** Opening PROVIDED RECORDS block **

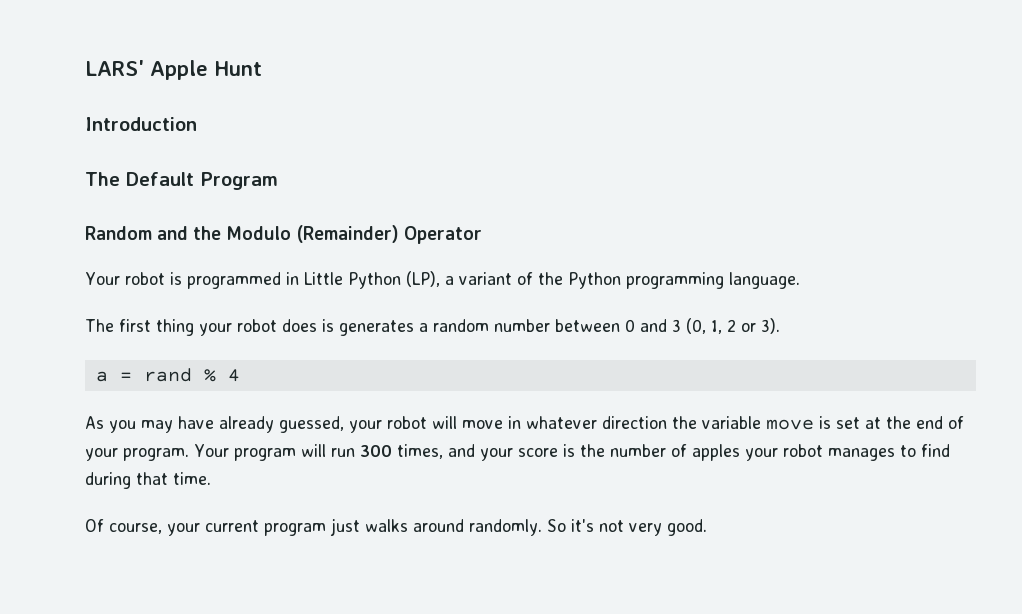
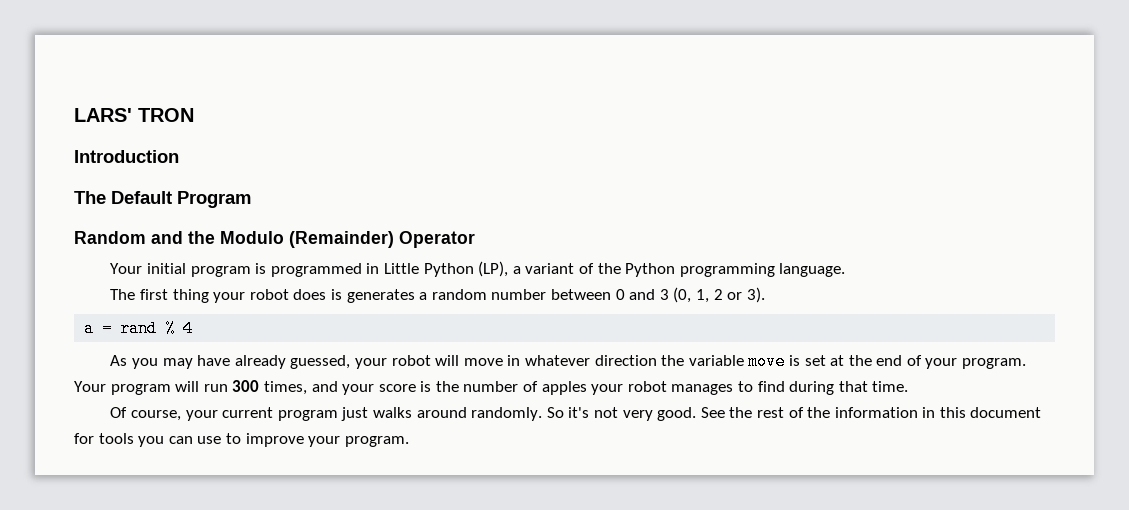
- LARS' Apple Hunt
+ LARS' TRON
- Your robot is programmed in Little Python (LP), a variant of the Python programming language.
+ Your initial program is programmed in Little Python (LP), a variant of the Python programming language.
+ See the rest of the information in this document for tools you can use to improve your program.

** Closing PROVIDED RECORDS block **

Write out the data precisely as given, excluding the pictures.

- LARS' Apple Hunt
+ LARS' TRON
- Your robot is programmed in Little Python (LP), a variant of the Python programming language.
+ Your initial program is programmed in Little Python (LP), a variant of the Python programming language.
+ See the rest of the information in this document for tools you can use to improve your program.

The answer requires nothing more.